Oui ! Et pourtant, je n’ai contre les bolcheviks aucun sentiment de haine ou de méchanceté. Loin de moi restaient ces sentiments à l’époque où les gens en question n’étaient que « bolchévistes », en train de préparer leur révolution ; loin de moi étaient-ils restés plus tard, lorsque les bolcheviks avaient atteint leur but, et qu’il s’agissait, non plus des bolcheviks-révolutionnaires, mais d’un nouveau gouvernement et d’un parti gouvernemental. Loin de moi restent ces sentiments à cette heure aussi où je peux, calmement et à distance, parcourir encore une fois les choses vécues et les réévaluer — sans passion vive, sans larmes brûlantes, sans peine poignante.
Que me sont-ils, ces gens, bornés et aveugles ? Je les plains, c’est tout. L’essentiel, ce ne sont pas eux-mêmes, c’est le système monstrueux auquel ils ont cru, et avec lequel ils ont mis en exécution leur plan ; l’essentiel, ce sont aussi les circonstances qui les ont aidés à l’accomplir.
Oui, je les plains. Jamais, aux heures mêmes des souffrances les plus atroces, je n’éprouvai contre, eux des sentiments de haine personnelle : une profonde pitié et un léger mépris, — c’était tout. D’autant moins pourrais-je avoir des sentiments pareils aujourd’hui, lorsque le fait est accompli, lorsque la révolution est temporairement assassinée, et que l’effroi et la douleur sont choses vécues.
Même le sentiment d’angoisse folle, de tristesse infinie pour le sort de la révolution, d’un désespoir impuissant à la vue de son naufrage, — même ces sentiments épouvantables sont choses vécues, même ces souffrances bs plus terribles sont choses brûlées.
Oh ! que je comprends bien Sébastien Faure qui, dans l’un de ses articles, écrit : « Les anarchistes ne triomphent pas : il leur est trop pénible de constater l’effondrement de la Révolution russe pour que l’affliction profonde qu’ils en éprouvent soit compensée par la satisfaction de voir, ici comme toujours, leurs conceptions sortir plus solidement trempées du creuset de l’expérience ».
Oui, je le comprends. Mais nous, — nous qui avons brûlé dans le feu des événements, nous autres pouvons, vraiment, aujourd’hui, non seulement ôter nos vêtements de deuil, et nous mettre à analyser calmement les faits, mais aussi nous réjouir, — oui, nous réjouir de l’effondrement d’encore un mirage (le dernier, peut-être) sur le chemin de la révolution véritable. Nous y avons un droit intime, payé chèrement.

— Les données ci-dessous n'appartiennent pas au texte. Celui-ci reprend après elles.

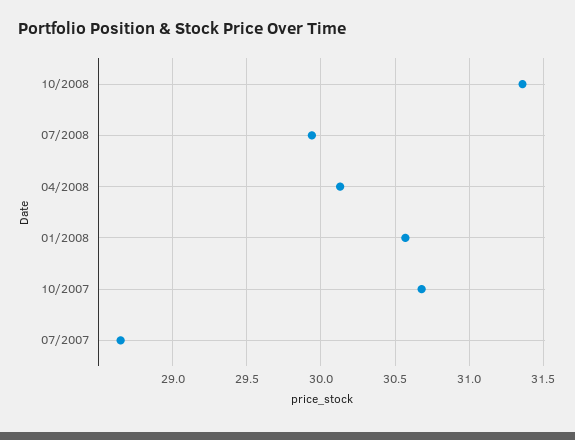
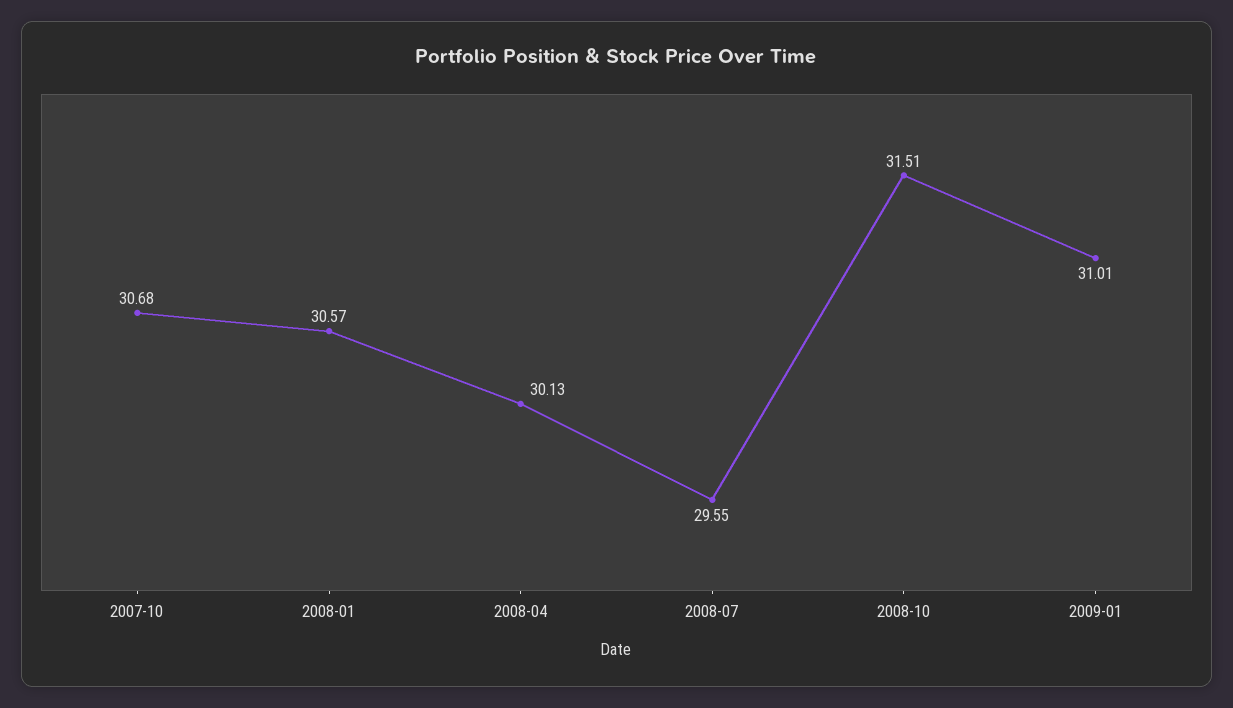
10/2008: 31.35 -> 31.51
07/2008: 29.95 -> 29.55
07/2007: 28.65 -> none
2009-01: none -> 31.01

Car nous vidâmes déjà jusqu’à la lie la coupe amère du chagrin, lorsque, dans le vacarme de l’ouragan révolutionnaire, offrant nos vies et sacrifiant tout sur l’autel de la lutte, nous avons prévu, compris et, enfin, vécu l’effroi de l’échec final.
Pareillement, nous avons, peut-être, aussi un droit intime à une certaine irritation. Mais si, réellement, ce n’est pas de la joie qu’il s’agit pour nous à cette heure, — encore moins pourrait-il s’agir d’une rancune. Car trop importante, vraiment, est l’œuvre qui nous attend, trop graves et pleins de responsabilités sont les problèmes de l’heure actuelle. Et si, au cours même des événements, au plus fort de la lutte, et dans la flamme des passions, les « communistes », mes opposés, m’exprimaient, plus d’une fois, leur satisfaction de l’impartialité de mon exposé (ce qui, certes, ne les empêchait pas de me nommer plus tard, « démagogue », d’interdire mes conférences et de m’arrêter), d’autant plus la situation actuelle oblige chacun de nous à l’impartialité la plus soigneuse et à la plus minutieuse bonne foi.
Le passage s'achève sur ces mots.